» **Front-end code edit data**:

-*-*-

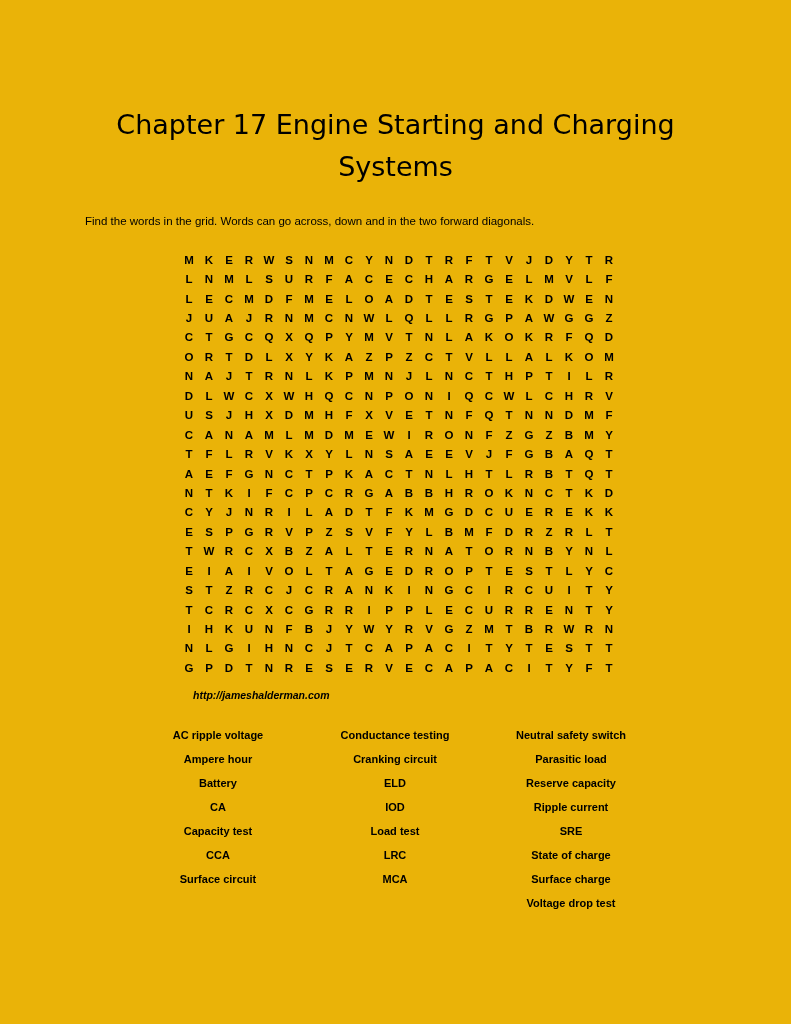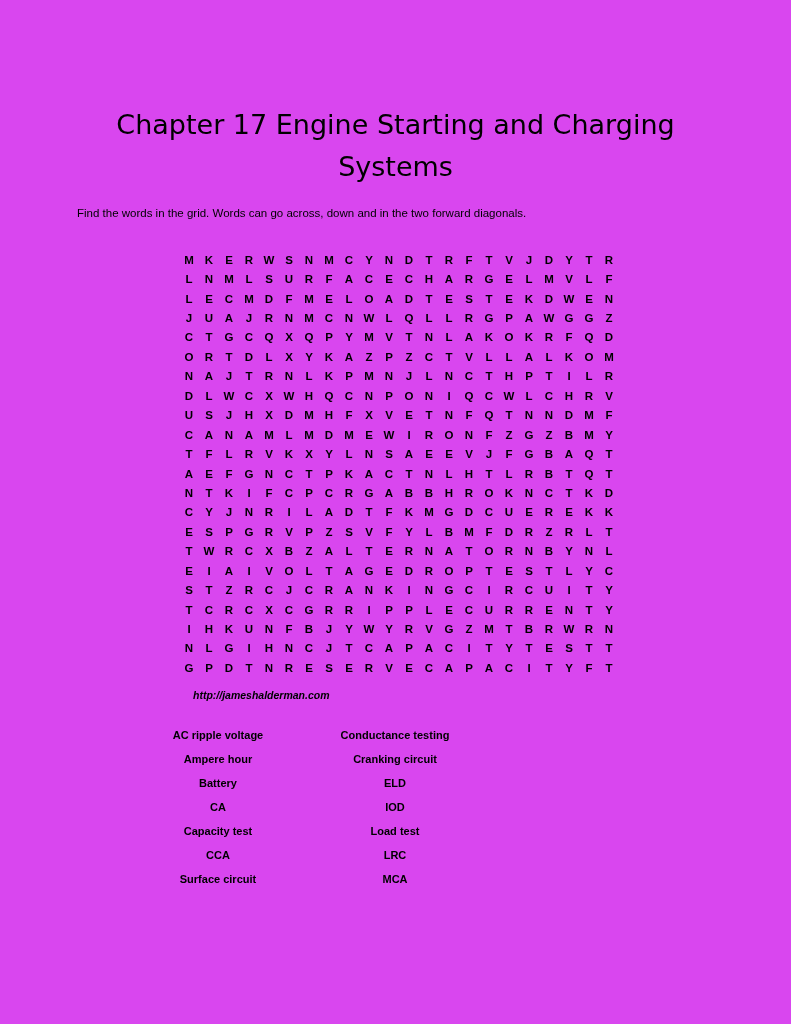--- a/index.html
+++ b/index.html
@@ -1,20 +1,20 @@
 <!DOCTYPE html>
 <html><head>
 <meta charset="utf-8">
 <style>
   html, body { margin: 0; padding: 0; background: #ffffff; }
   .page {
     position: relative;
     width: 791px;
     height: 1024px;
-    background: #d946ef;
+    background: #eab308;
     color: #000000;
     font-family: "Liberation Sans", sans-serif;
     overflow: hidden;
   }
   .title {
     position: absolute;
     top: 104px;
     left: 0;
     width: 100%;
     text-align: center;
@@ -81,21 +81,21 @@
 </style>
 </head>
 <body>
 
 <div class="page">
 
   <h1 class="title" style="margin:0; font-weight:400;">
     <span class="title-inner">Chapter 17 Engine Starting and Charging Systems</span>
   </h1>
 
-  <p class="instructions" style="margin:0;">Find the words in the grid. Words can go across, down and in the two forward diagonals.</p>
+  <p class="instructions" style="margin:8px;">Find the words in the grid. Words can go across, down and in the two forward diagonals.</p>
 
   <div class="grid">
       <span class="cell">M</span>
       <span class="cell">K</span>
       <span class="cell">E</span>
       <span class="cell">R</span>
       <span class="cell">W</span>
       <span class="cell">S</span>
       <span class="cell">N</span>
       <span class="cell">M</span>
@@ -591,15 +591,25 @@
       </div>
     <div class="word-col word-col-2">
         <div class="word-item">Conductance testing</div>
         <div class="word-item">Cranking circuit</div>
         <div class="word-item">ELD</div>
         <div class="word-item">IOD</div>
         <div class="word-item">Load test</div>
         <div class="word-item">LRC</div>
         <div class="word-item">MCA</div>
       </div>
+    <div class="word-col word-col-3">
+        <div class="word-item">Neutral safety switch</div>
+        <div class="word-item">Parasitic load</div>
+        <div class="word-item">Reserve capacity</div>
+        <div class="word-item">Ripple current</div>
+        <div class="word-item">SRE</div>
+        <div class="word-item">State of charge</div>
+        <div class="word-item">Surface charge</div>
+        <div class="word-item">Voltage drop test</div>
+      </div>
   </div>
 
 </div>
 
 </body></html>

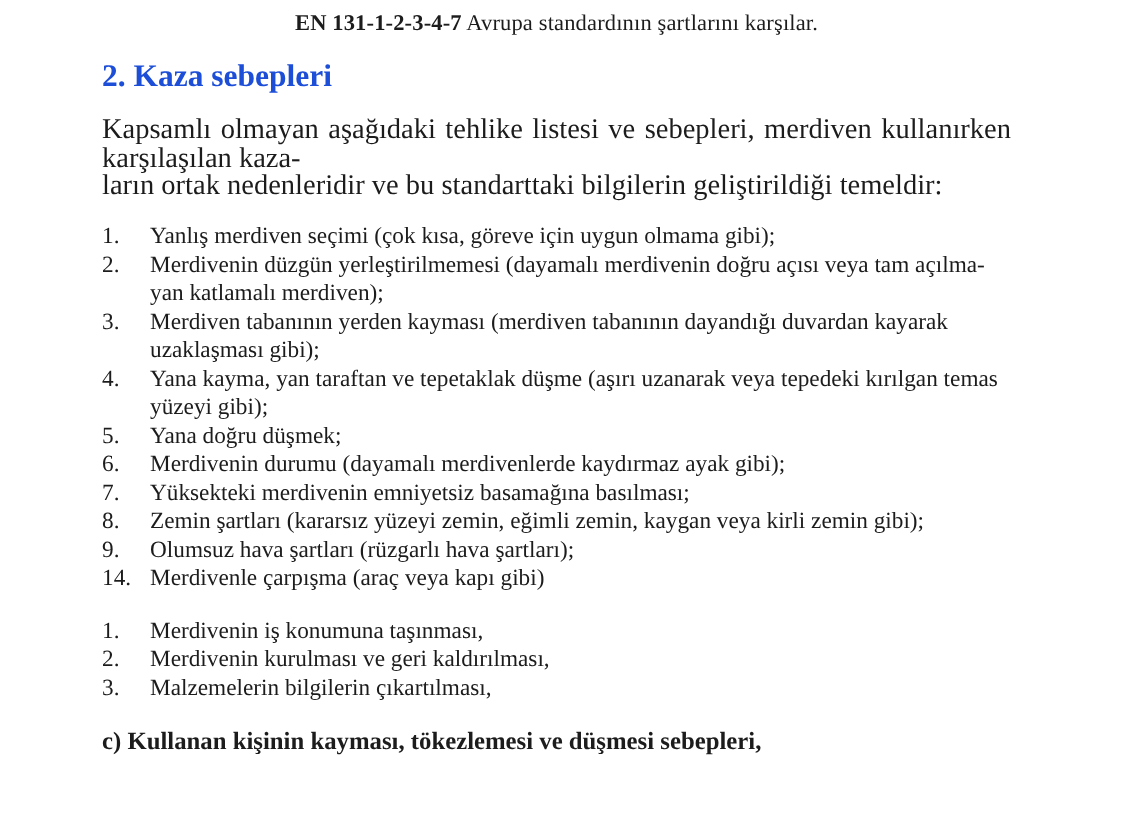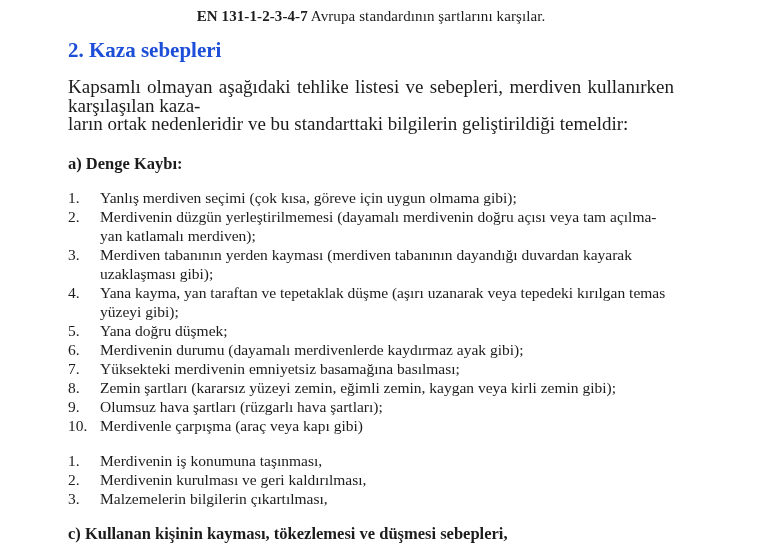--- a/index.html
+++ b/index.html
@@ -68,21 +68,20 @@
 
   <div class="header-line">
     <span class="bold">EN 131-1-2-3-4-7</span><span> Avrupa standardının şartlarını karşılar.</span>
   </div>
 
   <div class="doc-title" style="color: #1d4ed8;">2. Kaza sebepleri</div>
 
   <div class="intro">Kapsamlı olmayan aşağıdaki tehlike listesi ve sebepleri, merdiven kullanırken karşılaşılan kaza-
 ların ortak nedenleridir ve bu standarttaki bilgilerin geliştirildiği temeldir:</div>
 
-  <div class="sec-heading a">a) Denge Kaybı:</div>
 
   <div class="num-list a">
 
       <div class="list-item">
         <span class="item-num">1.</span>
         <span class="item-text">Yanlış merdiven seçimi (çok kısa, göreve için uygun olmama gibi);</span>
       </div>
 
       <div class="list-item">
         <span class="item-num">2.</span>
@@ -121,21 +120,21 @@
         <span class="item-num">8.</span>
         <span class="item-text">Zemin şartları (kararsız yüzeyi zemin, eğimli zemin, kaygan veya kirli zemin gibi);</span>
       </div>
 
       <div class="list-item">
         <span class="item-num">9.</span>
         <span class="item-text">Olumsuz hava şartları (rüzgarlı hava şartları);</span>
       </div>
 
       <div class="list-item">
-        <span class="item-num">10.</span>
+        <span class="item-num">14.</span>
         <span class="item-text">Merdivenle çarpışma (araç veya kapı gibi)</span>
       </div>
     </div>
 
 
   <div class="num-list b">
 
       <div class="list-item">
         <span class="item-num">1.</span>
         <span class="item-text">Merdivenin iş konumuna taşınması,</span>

-*-*-

» **Work order**:
Set down the entries above again exactly, minus any image.

» **Answer box**:
--- a/index.html
+++ b/index.html
@@ -1,20 +1,20 @@
 <!DOCTYPE html>
 <html><head>
 <meta charset="utf-8">
 <style>
   html, body { margin: 0; padding: 0; background: #ffffff; }
   .page {
     position: relative;
     width: 791px;
     height: 1024px;
-    background: #d946ef;
+    background: #eab308;
     color: #000000;
     font-family: "Liberation Sans", sans-serif;
     overflow: hidden;
   }
   .title {
     position: absolute;
     top: 104px;
     left: 0;
     width: 100%;
     text-align: center;
@@ -81,21 +81,21 @@
 </style>
 </head>
 <body>
 
 <div class="page">
 
   <h1 class="title" style="margin:0; font-weight:400;">
     <span class="title-inner">Chapter 17 Engine Starting and Charging Systems</span>
   </h1>
 
-  <p class="instructions" style="margin:0;">Find the words in the grid. Words can go across, down and in the two forward diagonals.</p>
+  <p class="instructions" style="margin:8px;">Find the words in the grid. Words can go across, down and in the two forward diagonals.</p>
 
   <div class="grid">
       <span class="cell">M</span>
       <span class="cell">K</span>
       <span class="cell">E</span>
       <span class="cell">R</span>
       <span class="cell">W</span>
       <span class="cell">S</span>
       <span class="cell">N</span>
       <span class="cell">M</span>
@@ -591,15 +591,25 @@
       </div>
     <div class="word-col word-col-2">
         <div class="word-item">Conductance testing</div>
         <div class="word-item">Cranking circuit</div>
         <div class="word-item">ELD</div>
         <div class="word-item">IOD</div>
         <div class="word-item">Load test</div>
         <div class="word-item">LRC</div>
         <div class="word-item">MCA</div>
       </div>
+    <div class="word-col word-col-3">
+        <div class="word-item">Neutral safety switch</div>
+        <div class="word-item">Parasitic load</div>
+        <div class="word-item">Reserve capacity</div>
+        <div class="word-item">Ripple current</div>
+        <div class="word-item">SRE</div>
+        <div class="word-item">State of charge</div>
+        <div class="word-item">Surface charge</div>
+        <div class="word-item">Voltage drop test</div>
+      </div>
   </div>
 
 </div>
 
 </body></html>

--- a/index.html
+++ b/index.html
@@ -68,21 +68,20 @@
 
   <div class="header-line">
     <span class="bold">EN 131-1-2-3-4-7</span><span> Avrupa standardının şartlarını karşılar.</span>
   </div>
 
   <div class="doc-title" style="color: #1d4ed8;">2. Kaza sebepleri</div>
 
   <div class="intro">Kapsamlı olmayan aşağıdaki tehlike listesi ve sebepleri, merdiven kullanırken karşılaşılan kaza-
 ların ortak nedenleridir ve bu standarttaki bilgilerin geliştirildiği temeldir:</div>
 
-  <div class="sec-heading a">a) Denge Kaybı:</div>
 
   <div class="num-list a">
 
       <div class="list-item">
         <span class="item-num">1.</span>
         <span class="item-text">Yanlış merdiven seçimi (çok kısa, göreve için uygun olmama gibi);</span>
       </div>
 
       <div class="list-item">
         <span class="item-num">2.</span>
@@ -121,21 +120,21 @@
         <span class="item-num">8.</span>
         <span class="item-text">Zemin şartları (kararsız yüzeyi zemin, eğimli zemin, kaygan veya kirli zemin gibi);</span>
       </div>
 
       <div class="list-item">
         <span class="item-num">9.</span>
         <span class="item-text">Olumsuz hava şartları (rüzgarlı hava şartları);</span>
       </div>
 
       <div class="list-item">
-        <span class="item-num">10.</span>
+        <span class="item-num">14.</span>
         <span class="item-text">Merdivenle çarpışma (araç veya kapı gibi)</span>
       </div>
     </div>
 
 
   <div class="num-list b">
 
       <div class="list-item">
         <span class="item-num">1.</span>
         <span class="item-text">Merdivenin iş konumuna taşınması,</span>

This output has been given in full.